┌─ DATASET

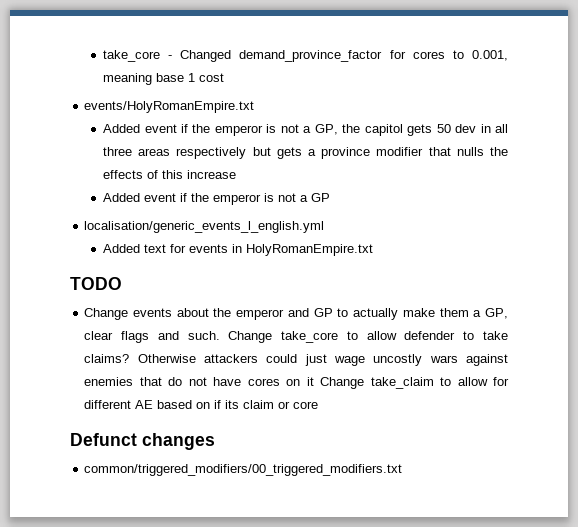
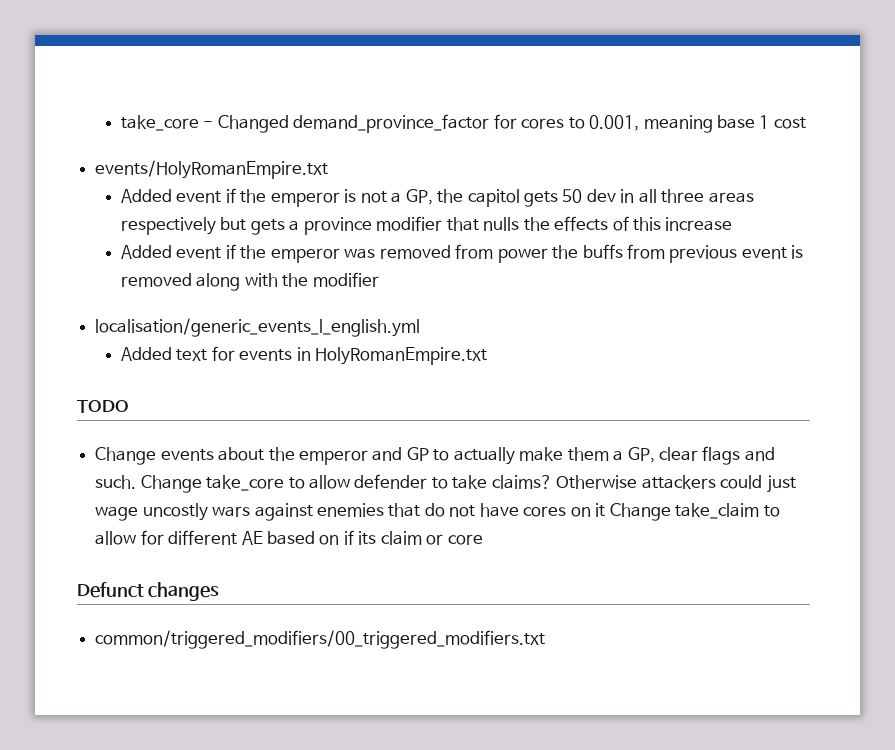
[264,193,331,202] is not a GP -> [344,244,804,263] [120,272,379,291] was removed from power the buffs from previous event is removed along with the modifier

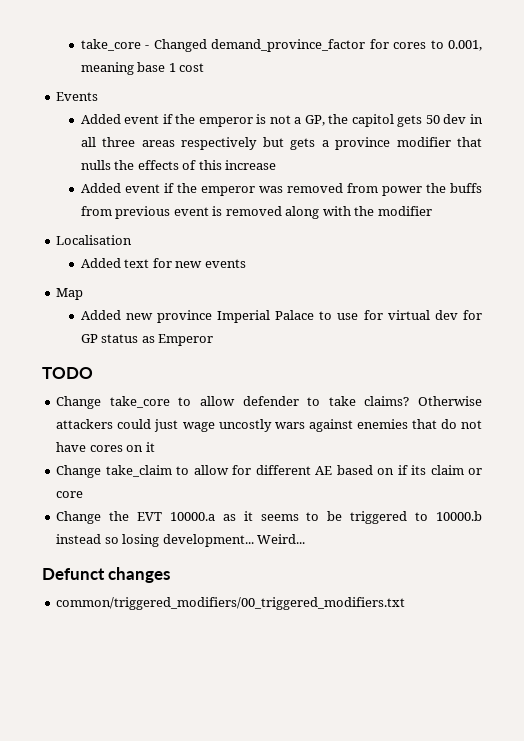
[95,160,329,179] events/HolyRomanEmpire.txt -> [56,92,99,101] Events
[95,318,421,337] localisation/generic_events_l_english.yml -> [56,235,133,245] Localisation
[239,347,488,365] [77,400,129,413] [95,446,775,465] [95,475,137,489] events in HolyRomanEmpire.txt // TODO // Change events about the emperor and GP to actually make them a GP, clear flags and such. -> [175,259,246,268] [56,288,84,300] [80,310,483,323] [80,334,214,346] [42,367,93,379] new events // Map // Added new province Imperial Palace to use for virtual dev for GP status as Emperor // TODO //
(606, 510) none -> (155, 447) //
(483, 539) none -> [56,511,482,524] [56,534,306,547] // Change the EVT 10000.a as it seems to be triggered to 10000.b instead so losing development... Weird...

└─

EXERCISE BRIEF: Give every record back exactly as it reads, with no images.

SOLUTION TO THE PROBLEM:
[264,193,331,202] is not a GP -> [344,244,804,263] [120,272,379,291] was removed from power the buffs from previous event is removed along with the modifier

[95,160,329,179] events/HolyRomanEmpire.txt -> [56,92,99,101] Events
[95,318,421,337] localisation/generic_events_l_english.yml -> [56,235,133,245] Localisation
[239,347,488,365] [77,400,129,413] [95,446,775,465] [95,475,137,489] events in HolyRomanEmpire.txt // TODO // Change events about the emperor and GP to actually make them a GP, clear flags and such. -> [175,259,246,268] [56,288,84,300] [80,310,483,323] [80,334,214,346] [42,367,93,379] new events // Map // Added new province Imperial Palace to use for virtual dev for GP status as Emperor // TODO //
(606, 510) none -> (155, 447) //
(483, 539) none -> [56,511,482,524] [56,534,306,547] // Change the EVT 10000.a as it seems to be triggered to 10000.b instead so losing development... Weird...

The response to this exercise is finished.